Thursday, September 30, 2010

The Rock & The Sealing Wax

Near the end of Chapter 2, you will find this short paragraph (another sentence fragment, by the way—guess they're not so bad after all, provided you know how to use them):

Not so much like drops of water, though water, it is true, can wear holes in the hardest granite; rather, drops of liquid sealing-wax, drops that adhere, incrust, incorporate themselves with what they fall on, till finally the rock is all one scarlet blob.

Explore this simile and decide what it signifies.

Then find examples in the Brave New World in which the rock nearly breaks through the wax, or where the wax layer is so thin that the rock can be perceived, even if only for a moment. Start with the characters you explored in class and branch out if you have other examples you'd like to cite. You can do this as a group if you can figure out how to make a joint statement.

I'll do likewise and report my findings in Monday's class.

Enjoy the weekend!

JD

Tuesday, September 28, 2010

The Brave New World—Same Old World?

If, as we discussed, utopian fiction is less a prediction of the future than a reflection of the present, how did and how does Brave New World reflect our world, past and present. What features of Aldous Huxley's World State can you identify as exaggerated but clearly recognizable versions of Western culture?
The next question is a natural one—why? What was his purpose? What did he hope his readers would see?
Please be specific: cite pages and quote the text as you make your case.

PS: We'll save A.H.'s introduction for Monday. That'll be a read & annotate exercise.

See you Thursday, and see some of your folks Wednesday evening.
Regards,
JD

Wednesday, September 22, 2010

Society, technology and the Individual

Man is about to be an automaton; he is identifiable only in the computer. As a person of worth and creativity, as a being with an infinite potential, he retreats and battles the forces that make him inhuman.

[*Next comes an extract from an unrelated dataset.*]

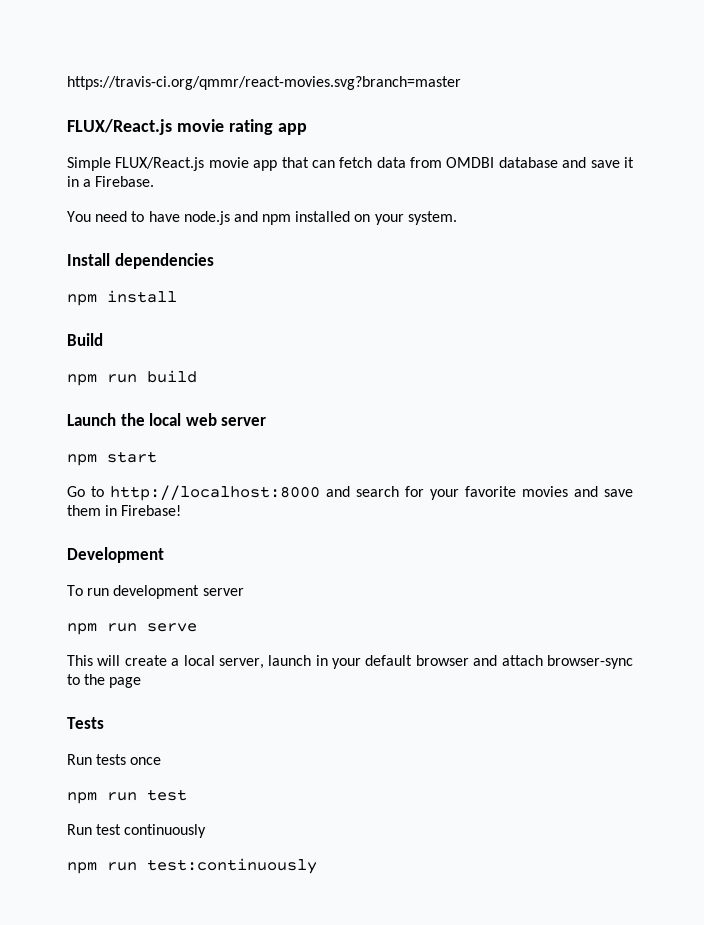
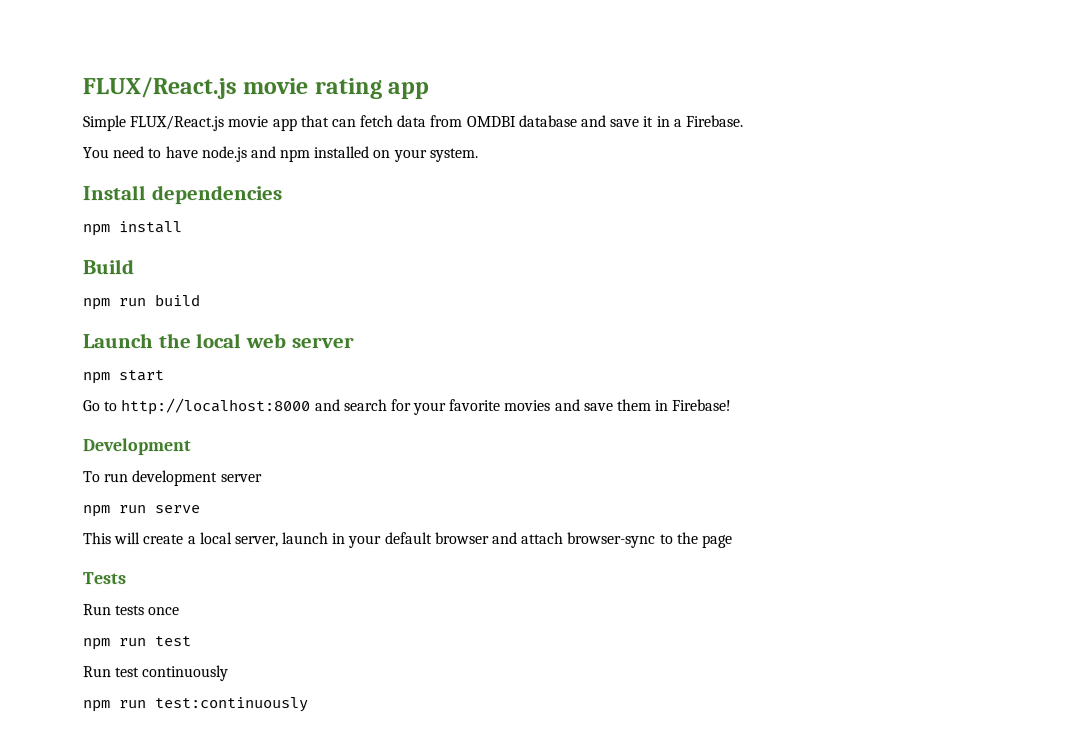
- https://travis-ci.org/qmmr/react-movies.svg?branch=master

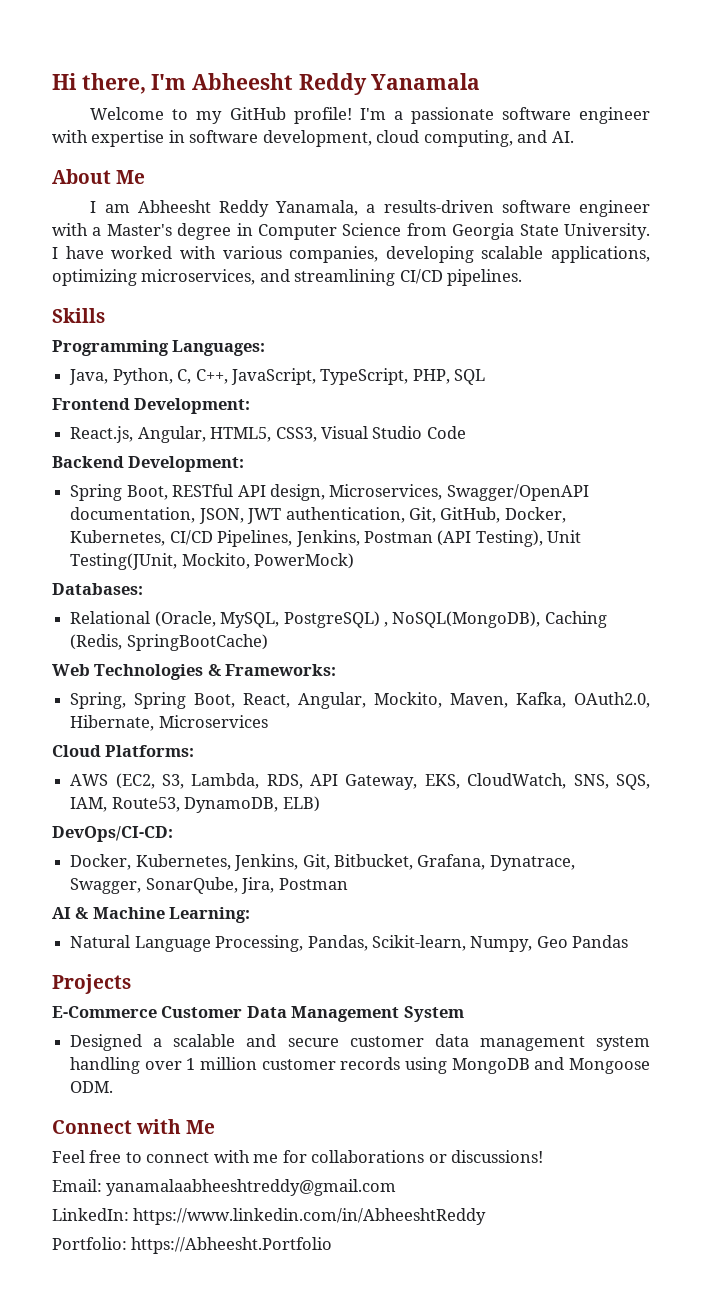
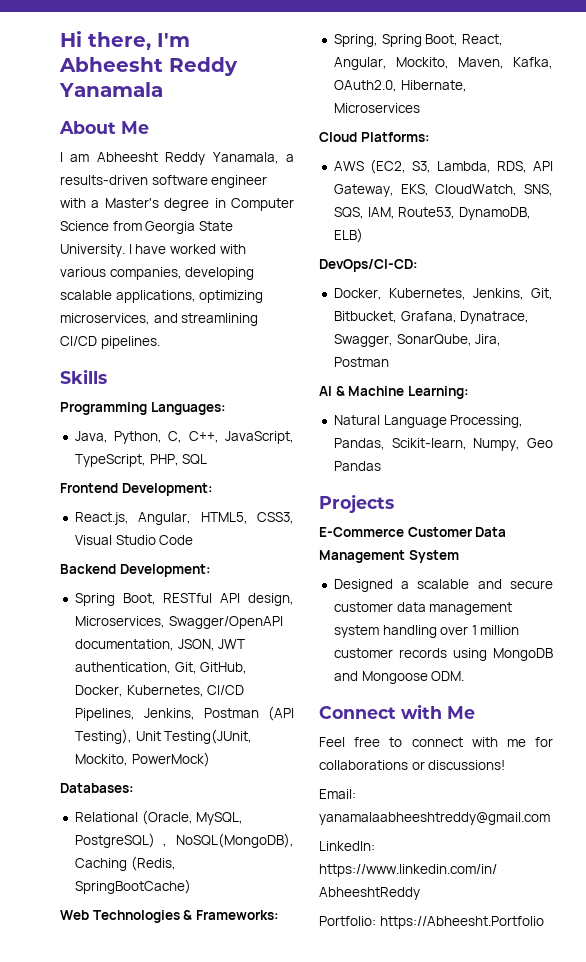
- Welcome to my GitHub profile! I'm a passionate software engineer with expertise in software development, cloud computing, and AI.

The dissent we witness is a reaffirmation of faith in man; it is protest against living under rules and prejudices and attitudes that produce the extremes of wealth and poverty and that make us dedicated to the destruction of people through arms, bombs, and gases, and that prepare us to think alike and be submissive objects for the regime of the computer.

—Justice WILLIAM O. DOUGLAS, Points of Rebellion, pp. 32–33 (1970)

Justice Douglas (1898-1980) was a dedicated champion of civil liberty and an outspoken opponent of censorship of any kind. His words of warning came nearly 40 years after Brave New World appeared. What does his message have in common with Aldous Huxley's novel? Were the two writers correct?—are individual rights in danger? Is dissent itself dangerous to the individual?